William Hooker Gillette (b. July 24, 1853, Hartford, Connecticut; d. April 29, 1937, Hartford, Connecticut) was an American actor, playwright and stage-manager.He was a popular actor in the history of the United States.
Possibly best known in his day for embodying the celebrated character of Sherlock Holmes, created by Sir Arthur Conan Doyle, Gillette imposed his cachet forever on the character's stereotype: deerstalker cap, cloak, curved pipe and the phrase: "Oh, this is elementary, my dear Watson."
Gillette also wrote, produced and performed a play entitled Sherlock Holmes (adapted from a version originally written by Conan Doyle). The play was praised by contemporary critics and audiences alike. Through his association with this play, he broadly amassed fans all around the world.
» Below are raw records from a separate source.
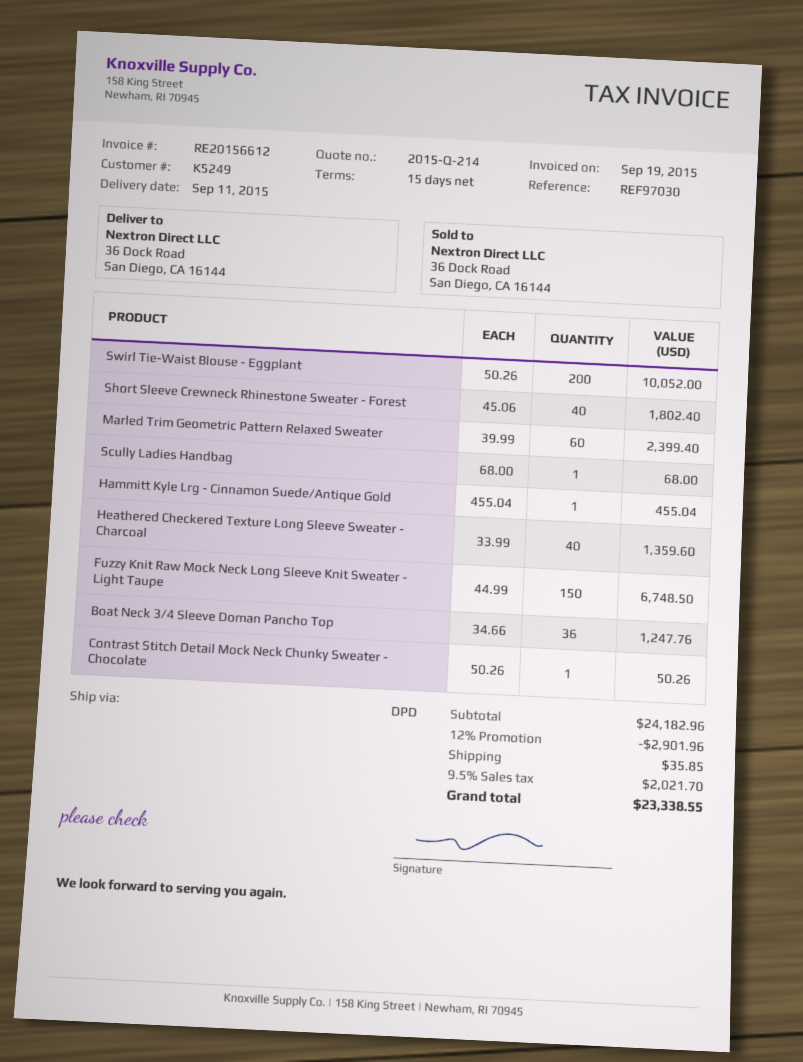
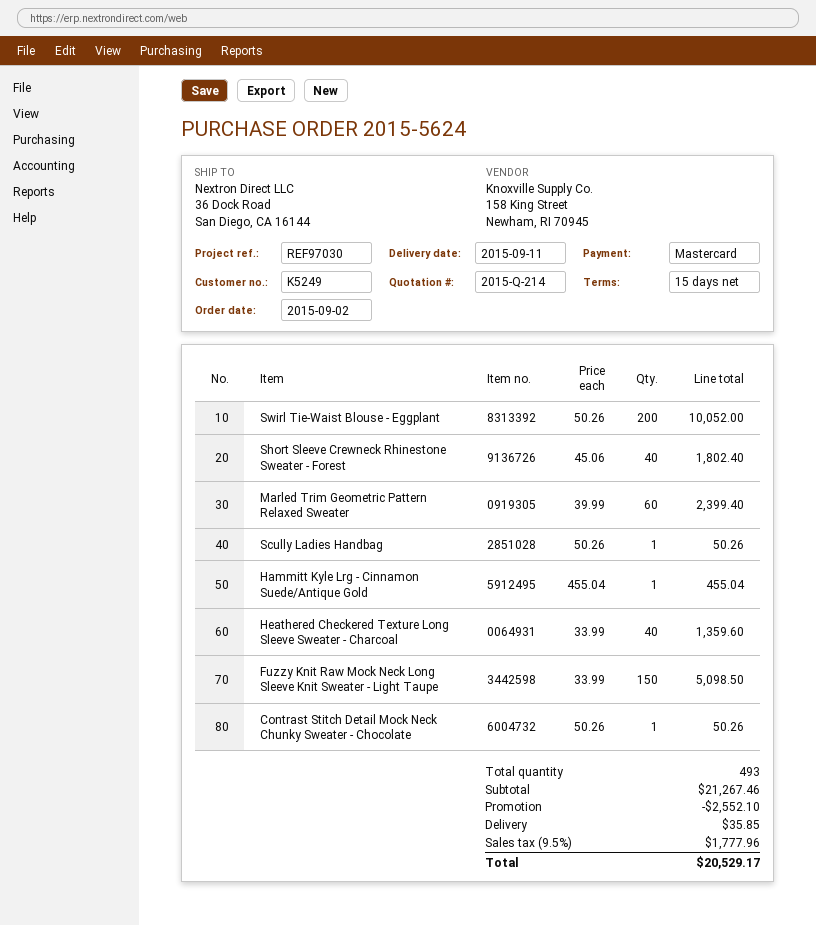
Scully Ladies Handbag: 1 x 68.00 = 68.00 -> 1 x 50.26 = 50.26
Fuzzy Knit Raw Mock Neck Long Sleeve Knit Sweater - Light Taupe: 150 x 44.99 = 6748.50 -> 150 x 33.99 = 5098.50
Boat Neck 3/4 Sleeve Doman Pancho Top: 36 x 34.66 = 1247.76 -> none
subtotal: 24182.96 -> 21267.46
discount: 2901.96 -> 2552.10
tax: 9.5% = 2021.70 -> 9.5% = 1777.96
total: 23338.55 -> 20529.17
As a student, Gillette specialized in oratory and engineering. But he had always wanted to be an actor and, at age 20, left Hartford to begin his apprenticeship. Then Gillette briefly worked for a stock company in New Orleans. Gillette returned to New England, and on Mark Twain's own recommendation, debuted at the Globe Theater of Boston with Twain's stage-play Guilded Age, in 1875. Afterward, Gillette was a stock actor for six years through Boston, New York and the Midwest.
During these years, Gillette irregularly attended a spate of institutions, although he never completed their programs: Trinity, Harvard, Yale (1875), Massachusetts Institute of Technology, NYC-College and Boston University. His family was not overly happy against this chosen profession, but he was not -- as many sources state -- disinherited. In fact, his father, Francis, who had held the strongest objections to the theater in general, offered the least resistance, and drove him to the train station, telling his son that he had driven two other sons to this same station and they had never returned; William was to make sure he was the exception. Francis supplied him with an allowance on which to subsist (his apprenticeship was without pay). And, when his health went downhill late in 1878, William forsook the stage for more than a year to care for his father in his final illness.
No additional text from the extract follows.